## Regular Expressions (regex)
**Regex (short for regular expressions)** in Python is a sequence of characters that define a search pattern. It is a powerful tool used for text processing and manipulation. With regex, you can search for specific patterns of characters within strings, extract specific information from text, and replace or modify text in a variety of ways. In Python, the regex module provides support for regular expressions.

In [2]:
# So to work on Regular Expression (regex) we need to import 're' model.
# 're' model comes with python and allows you to do pattern matching.
import re

* **regex101** website allow you to test your regular expression. https://regex101.com/

In [3]:
# Chat list:
chat1 = "Welcome to the party. join us on 1029843984 or abc@gmail.com"
chat2 = "yesssss!, try one more (342)-983-9843, abc_302@xyz.com"
chat3 = "There will be other option.

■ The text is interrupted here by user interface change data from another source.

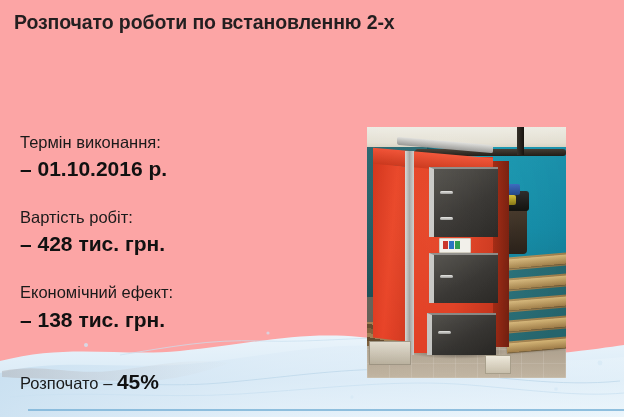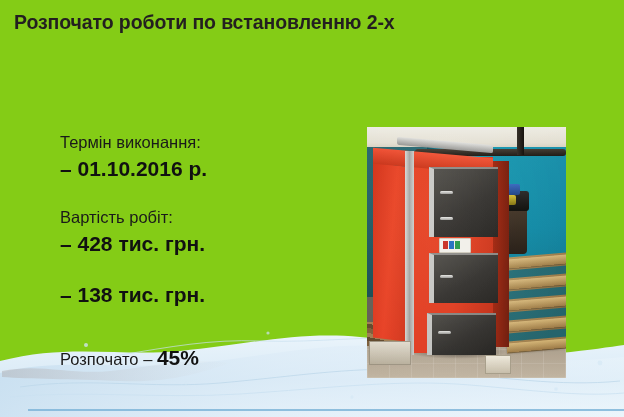--- a/index.html
+++ b/index.html
@@ -2,33 +2,33 @@
 <html><head>
 <meta charset="utf-8">
 <style>
   html,body{margin:0;padding:0;}
   body{
     width:624px;height:417px;overflow:hidden;
     background:#ffffff;
     font-family:"Liberation Sans","DejaVu Sans",sans-serif;
     position:relative;
   }
-  .slide{position:absolute;inset:0;background:#84cc16;overflow:hidden;}
+  .slide{position:absolute;inset:0;background:#fca5a5;overflow:hidden;}
 
   
   .title{
     position:absolute;left:14px;top:10px;width:580px;
     font-size:19.5px;font-weight:bold;color:#231f20;
     line-height:1.32;letter-spacing:-0.1px;
   }
   .title-line{display:block;white-space:nowrap;}
 
   
   .facts{position:absolute;left:20px;top:131px;width:330px;z-index:6;}
-  .fact{margin-bottom:23px;margin-left:40px;}
+  .fact{margin-bottom:23px;}
   .fact:last-child{margin-bottom:0;}
   .fact .label{
     display:block;font-size:16.5px;font-weight:normal;color:#1a1a1a;
     line-height:1.34;white-space:nowrap;
   }
   .fact .value{
     display:block;font-size:21px;font-weight:bold;color:#111111;
     line-height:1.34;white-space:nowrap;margin-top:2px;
   }
   .fact.inline{white-space:nowrap;}
@@ -204,20 +204,21 @@
       <span class="label">Термін виконання:</span>
       <span class="value">– 01.10.2016 р.</span>
     </div>
 
     <div class="fact">
       <span class="label">Вартість робіт:</span>
       <span class="value">– 428 тис. грн.</span>
     </div>
 
     <div class="fact">
+      <span class="label">Економічний ефект:</span>
       <span class="value">– 138 тис. грн.</span>
     </div>
 
     <div class="fact inline progress-row">
       <span class="label">Розпочато – </span><span class="value">45%</span>
     </div>
 
   </div>
 
   <div class="photo">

Try to contact with 9843738432 or abcd@yahoo.com"

In [5]:
# 're' has a function called 'findall()' which takes couple of arguments. The first argument is pattern and the 2nd argument
# is a text. So this function will return matches as result.
Pattern = "\d{10}"
matches = re.findall(Pattern, chat1)
matches

['1029843984']

In [6]:
# Now if we check the seccond chat with the same pattern, it will not find the phone number because of different structure:
re.findall(Pattern, chat2)

[]

In [8]:
# So to catch the phone number which is brackets, we use different pattern:
pattern = "\(\d{3}\)-\d{3}-\d{4}"
re.findall(pattern, chat2)

['(342)-983-9843']

In [9]:
# So now if we want to catch both the types of numbers at the same times, so for that we just use OR '|' symbols between the
# expressions.
chat4 = "Welcome to the party. join us on 1029843984 or abc@gmail.com yesssss!, try one more (342)-983-9843, abc@xyz.com"
patt = "\d{10} | \(\d{3}\)-\d{3}-\d{4}"
re.findall(patt, chat4)

['1029843984 ', ' (342)-983-9843']

In [10]:
# So now if look to email id which has a buch of charecters then '@'' symbol then again buch of charecters then '.' and then
# again buch of charecters which would be 'com', 'af', 'ir' or something else.
pat = "[a-zA-Z0-9_]*@[a-zA-Z0-9]*\.com"
re.findall(pat, chat4)

['abc@gmail.com', 'abc@xyz.com']

In [11]:
# So in upper case we just keep 'com' domain. To keeps all domains we'll do it like:
pat1 = "[a-zA-Z0-9_]*@[a-zA-Z0-9]*\.[a-zA-Z0-9]"
chat5 = "Welcome to the party. join us on 1029843984 or abc@gmail.af yesssss!, try one more (342)-983-9843, abc@xyz.com"
re.findall(pat1, chat5)

['abc@gmail.a', 'abc@xyz.c']

### Regex for Information Extraction

In [12]:
text='''
Born	Elon Reeve Musk
June 28, 1971 (age 50)
Pretoria, Transvaal, South Africa
Citizenship	
South Africa (1971–present)
Canada (1971–present)
United States (2002–present)
Education	University of Pennsylvania (BS, BA)
Title	
Founder, CEO and Chief Engineer of SpaceX
CEO and product architect of Tesla, Inc.
Founder of The Boring Company and X.com (now part of PayPal)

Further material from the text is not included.